More recently studies of passing have become more prevalent a with a desire to identify players and teams that are most efficient or successful at moving the ball. Still though it is difficult to separate descriptions of style from actual beneficial results that tally with winning football matches--a long term core issue with any metric development.

There is a lot of hope for tracking data, that it might add in extra factors that aid precision but nothing is public there yet and it's possible that benefits from that will only be marginal, a charge that could also be laid at the addition of running and sprinting data.
Defensive analysis remains hard to work with at a player level and it must be hoped that advances in quality of data can shed light here.



Stats in the media
The level of stats use in the media has seen a sharp rise in recent years, and with fantasy football, Football Manager and data sites such as Squawka and Whoscored, the acceptance of numerical descriptions of players is firmly entrenched in younger fans' minds. More often we see talk of shot or shot creation numbers for teams and players which add a necessary second layer for analysis beyond goals and assists (xG may still be too esoteric for total mainstream usage) and this is positive.
Less positive is the use of other statistics that do not represent what they are being used for. Defensive stats like tackles and interceptions are often presented in a more = better fashion, when they are little more than descriptive, they do not necessarily reflect quality of play. Goalkeepers cannot be graded accurately by volume of saves and simple lists based on one or two stats do not do a good job of grading players outside of attacking metrics.

So we have more presentation of stats, more description of stats, but a long way to go to before actual nuanced and thoughtful analysis of stats is anything like normal. And there is certainly a knowledge gap here. It takes time and understanding to read genuine meaning into football statistics yet there is a requirement for media companies to incorporate information to their presentations, and maybe only in certain cases is this backed up by genuine understanding. This same problem presents itself inside clubs, where performance analysts are bringing statistics into their work without sufficient grounding in what matters and what does not. Until both the media and football understand that they require knowledgeable people to direct their usage of stats, offerings will fall short of their potential and we are in danger of finding stat use marginalised (in clubs) or used as trivia but nothing more (in media).


We see more visuals in the media now, but again I would caution against their usage without understanding. An average position map, average pass location or heat map, is rarely capable of giving the full truth yet remains popular and often misused.

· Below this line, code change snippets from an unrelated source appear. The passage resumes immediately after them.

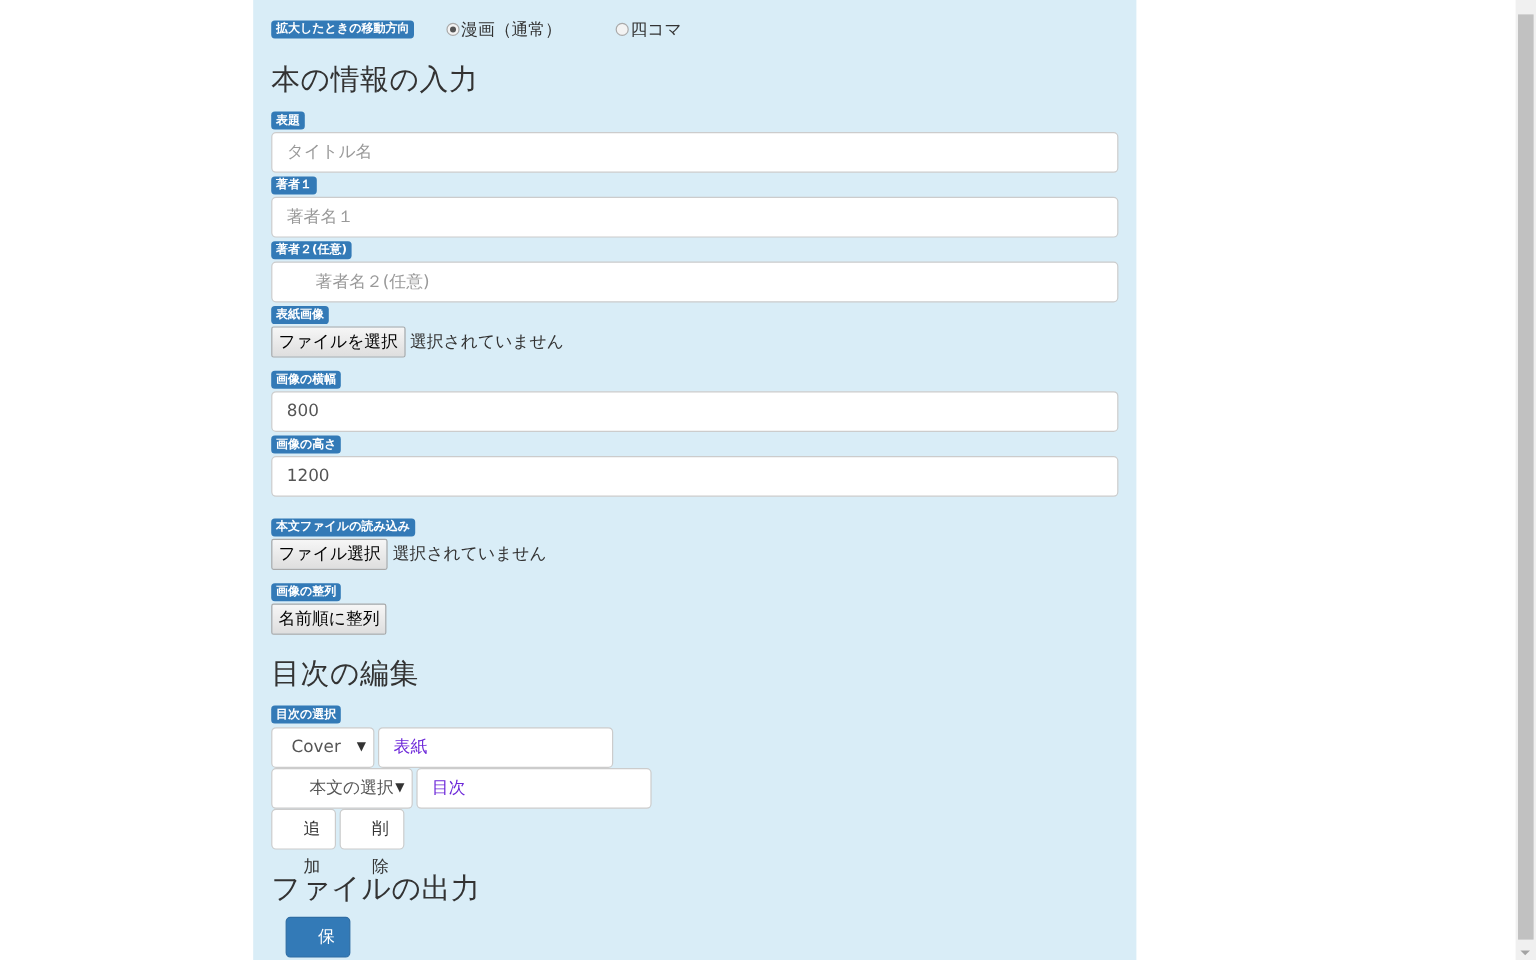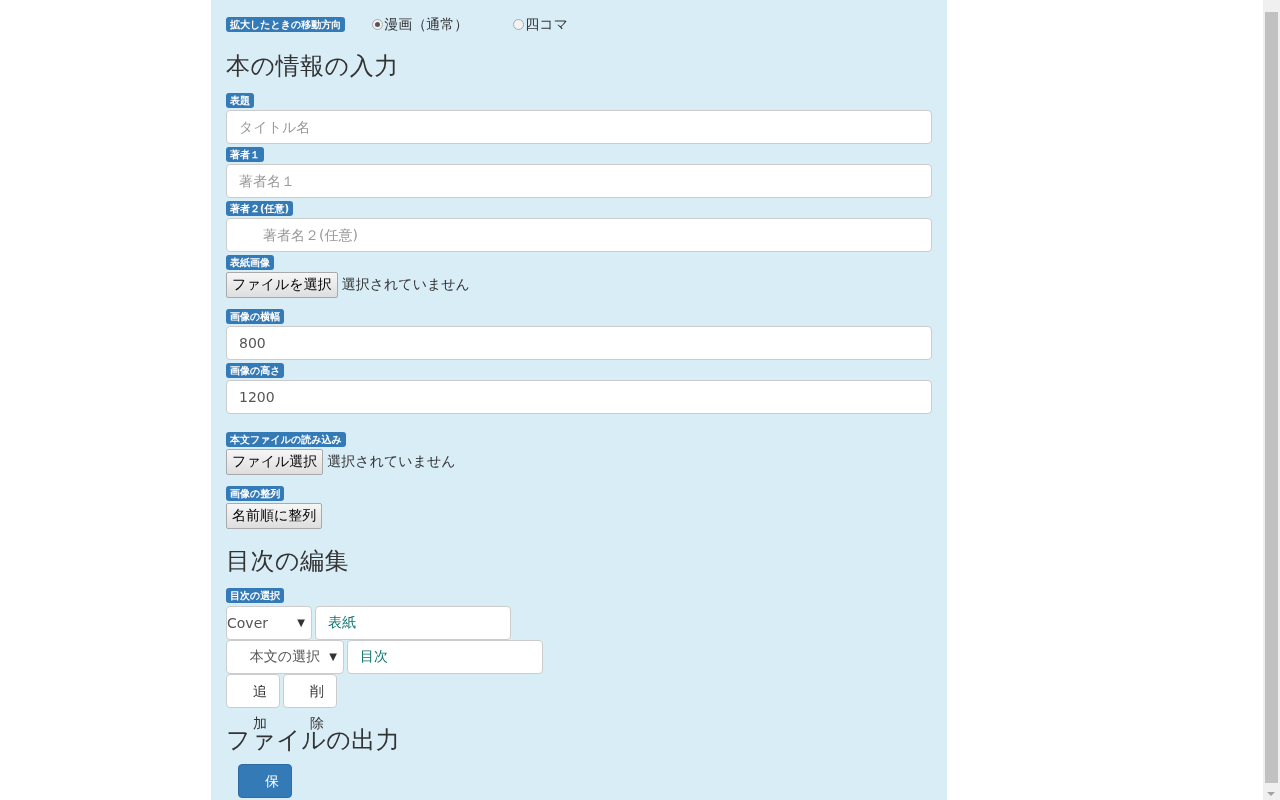--- a/index.html
+++ b/index.html
@@ -45,27 +45,27 @@
     .file-row { position: absolute; left: 15px; display: flex; align-items: center; height: 26px; }
     .sys-btn {
       height: 26px; padding: 0 5px; font-size: 14px; color: #000;
       background: linear-gradient(#f6f6f6, #dedede); border: 1px solid #a9a9a9; border-radius: 2px;
       font-family: "DejaVu Sans", "Liberation Sans", sans-serif; cursor: pointer;
     }
     .file-status { font-size: 14px; color: #333; margin-left: 4px; }
 
     .select {
       position: absolute; height: 34px; background: #fff; border: 1px solid #ccc; border-radius: 4px;
-      font-size: 14px; color: #555; display: flex; align-items: center; 
+      font-size: 14px; color: #555; display: flex; align-items: center; padding-left: 16px;
     }
     .select .caret { position: absolute; right: 6px; top: 10px; font-size: 10px; color: #333; }
 
     .small-input {
       position: absolute; height: 34px; background: #fff; border: 1px solid #ccc; border-radius: 4px;
-      font-size: 14px; color: #0f766e; padding: 0 12px; line-height: 32px;
+      font-size: 14px; color: #6d28d9; padding: 0 12px; line-height: 32px;
       font-family: "DejaVu Sans", "Liberation Sans", sans-serif;
     }
 
     .bs-btn {
       position: absolute; height: 34px; background: #fff; border: 1px solid #ccc; border-radius: 4px;
       font-size: 14px; color: #333; padding: 0 26px; line-height: 32px;
       font-family: "DejaVu Sans", "Liberation Sans", sans-serif; cursor: pointer;
     }
     .bs-btn.primary { background: #337ab7; border-color: #2e6da4; color: #fff; }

However shot location maps, with or without expected goal values, or specific pass or chance creation maps can reveal significant truths about a game, a team or a player. To say “Look this player always shoots from 30 yards and never scores” and visualise that is a simple method of showing and proving a point. The key points should always be that any number used or visualisation shown adds to the presentation, reveals truth otherwise concealed and is quick and accessible to understand. There is certainly work to do on all sides here and only teamwork between visual experts/storytellers and those who understand the data can make this work best.